Along these lines is the most recent ruling by Judge Azuma Nishi, of the 1st Chamber Reserved for Business Law of the São Paulo Court of Justice, in a unanimous judgment on 23.05.2018 in the case of Interlocutory Appeal No. 2034905-70.2018.8.26.0000, the gist of which is transcribed below:
INTERLOCUTORY APPEAL. JUDICIAL REORGANIZATION. AUTHORIZATION OF CREDIT. Controversy over the possibility of including amounts related to FGTS, INSS and IRRF as a labor claim in favor of the creditor. Decision under appeal determined the inclusion of all these amounts.
FGTS. Amount held by the worker that is labor in nature. Possible inclusion of the claim in class I (privileged claims) of the general list of creditors.
SOCIAL SECURITY CONTRIBUTIONS. INSS and IRRF. Qualification of social security contributions is unacceptable. The worker is not the holder of these amounts. The amounts relating to INSS and IRRF must be excluded.
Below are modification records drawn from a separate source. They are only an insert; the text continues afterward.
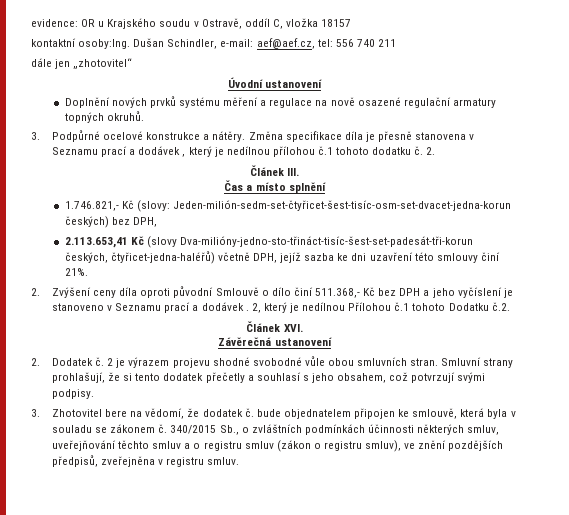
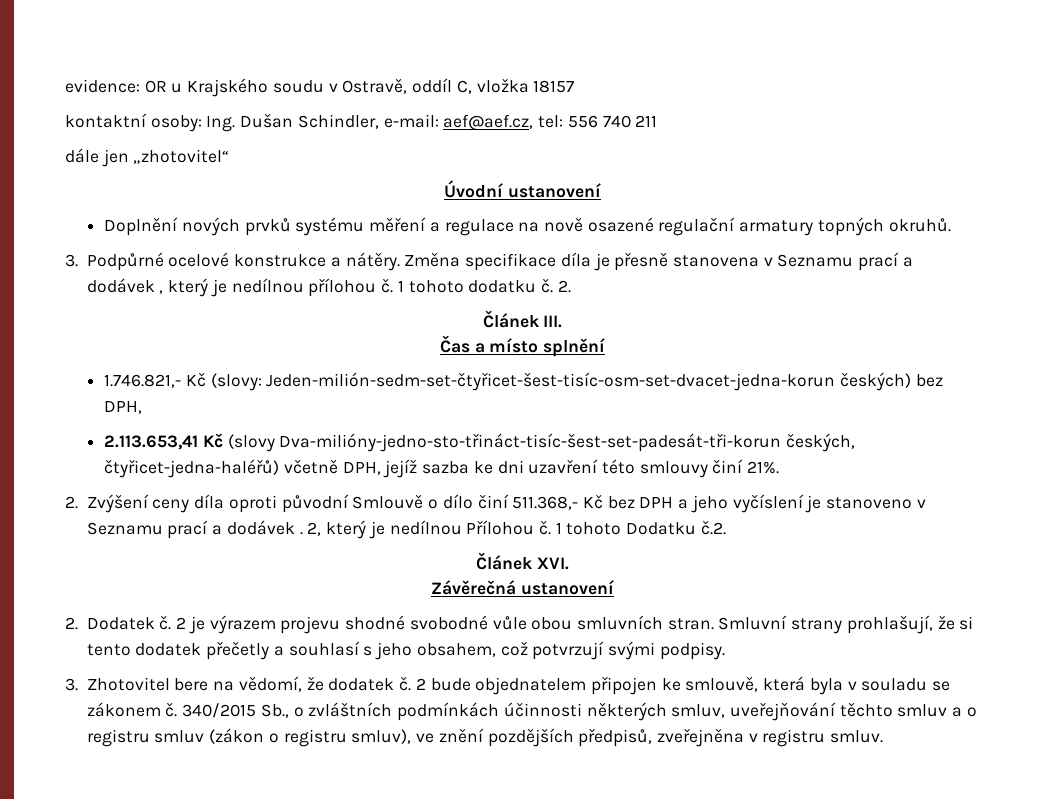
- kontaktní osoby:Ing. Dušan Schindler, e-mail: aef@aef.cz, tel: 556 740 211
+ kontaktní osoby: Ing. Dušan Schindler, e-mail: aef@aef.cz, tel: 556 740 211
- Změna specifikace díla je přesně stanovena v Seznamu prací a dodávek , který je nedílnou přílohou č.1 tohoto dodatku č.
+ Změna specifikace díla je přesně stanovena v Seznamu prací a dodávek , který je nedílnou přílohou č. 1 tohoto dodatku č.
- 2, který je nedílnou Přílohou č.1 tohoto Dodatku č.2.
+ 2, který je nedílnou Přílohou č. 1 tohoto Dodatku č.2.
- 3. Zhotovitel bere na vědomí, že dodatek č. bude objednatelem připojen ke smlouvě, která byla v souladu se zákonem č.
+ 3. Zhotovitel bere na vědomí, že dodatek č. 2 bude objednatelem připojen ke smlouvě, která byla v souladu se zákonem č.

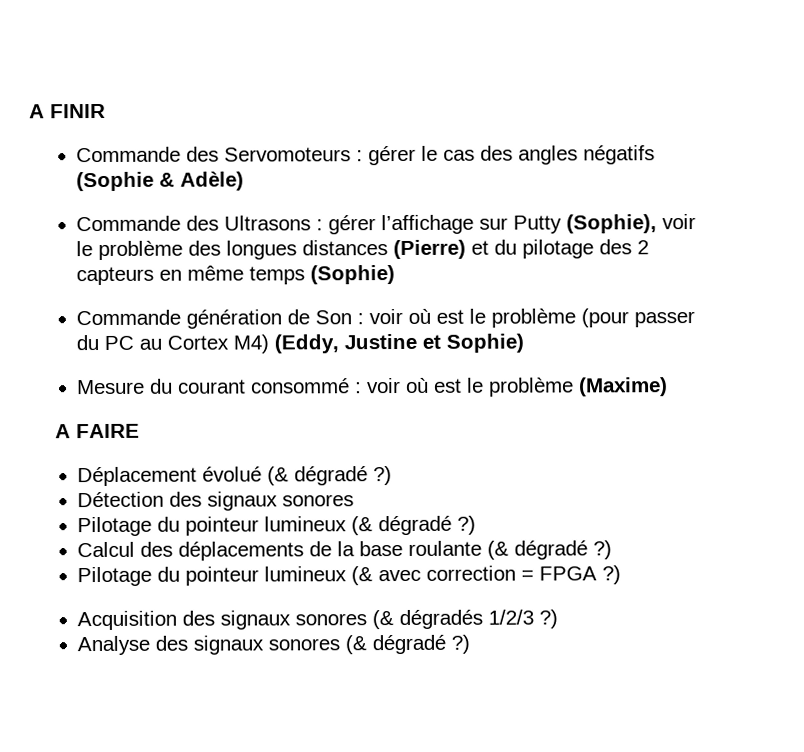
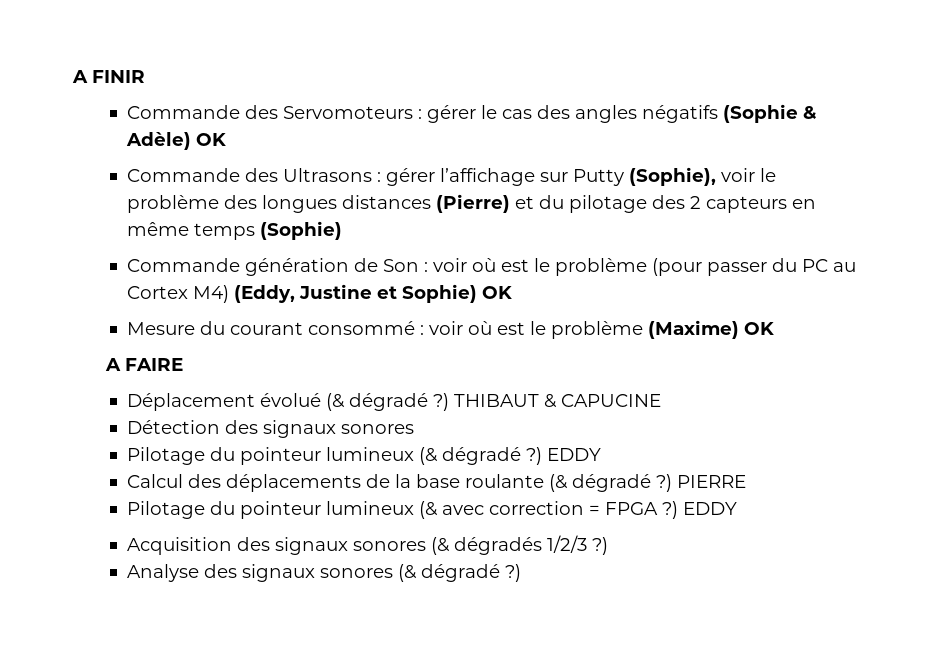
- Commande des Servomoteurs : gérer le cas des angles négatifs (Sophie & Adèle)
+ Commande des Servomoteurs : gérer le cas des angles négatifs (Sophie & Adèle) OK
- Commande génération de Son : voir où est le problème (pour passer du PC au Cortex M4) (Eddy, Justine et Sophie)
+ Commande génération de Son : voir où est le problème (pour passer du PC au Cortex M4) (Eddy, Justine et Sophie) OK
- Mesure du courant consommé : voir où est le problème (Maxime)
+ Mesure du courant consommé : voir où est le problème (Maxime) OK
+ THIBAUT & CAPUCINE
- Pilotage du pointeur lumineux (& dégradé ?)
+ Pilotage du pointeur lumineux (& dégradé ?) EDDY
+ PIERRE
- Pilotage du pointeur lumineux (& avec correction = FPGA ?)
+ Pilotage du pointeur lumineux (& avec correction = FPGA ?) EDDY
DECISION PARTIALLY REVERSED. APPEAL UPHELD IN PART.
However, even today the discussion has not been settled either in doctrine or in case law. Justice Manoel de Queiróz Pereira Calças continues to argue that the fact that the worker can demand the deposits through a labor claim, in which it is even allowed to settle, such credits are not subject to the effects of judicial recovery, given their indisputable tax profile, even though they cannot be confused with a tax.
It is possible to conclude that given the multidisciplinary nature of the contribution itself and the different consequences of whether or not it is subject to the effects of judicial reorganization, as well as bankruptcy itself, the issue will continue to give rise to divergent understandings, which, although thought-provoking, do nothing to contribute to much-needed legal certainty.
With regard to INSS and IRRF amounts, given their essentially tax nature, it is not possible to give them the privileges of labor claims. Thus, it is incontrovertible that their subjection to the effects of judicial reorganization is unreasonable, since these are credits whose holder is the Federal Union, which may use the proper executive means provided for in the legislation.
¹Extraordinary Appeal nº138.284-8 CE, Rel. Min. Carlos Vellos, j.em 01/07/1992 in a unanimous vote
²TST Precedent No. 362 – FGTS. PRESCRIPTION (new wording) – Res. 198/2015, republished due to a clerical error – DEJT published on 06.12, 06.15 and 06.16.2015
I – For cases in which the injury occurred on or after November 13, 2014, the statute of limitations for the right to complain about non-payment of contributions to the FGTS is five years, observing the period of two years after the end of the contract;
II – For cases in which the statute of limitations was already running on November 13, 2014, the statute of limitations that expires first applies: thirty years from the initial term, or five years from November 13, 2014 (STF-ARE-709212/DF)
³CALÇAS, M. Q. P. The controversy over the legal nature of contributions owed to the Severance Indemnity Fund by a company undergoing judicial reorganization. In: CEREZETTI, S. C. N.; MAFFIOLETTI, E. U. Dez anos da Lei 11.101/2005: estudos sobre a lei de recuperação e falência. São Paulo: Ed. Almedina Brasil, 2016.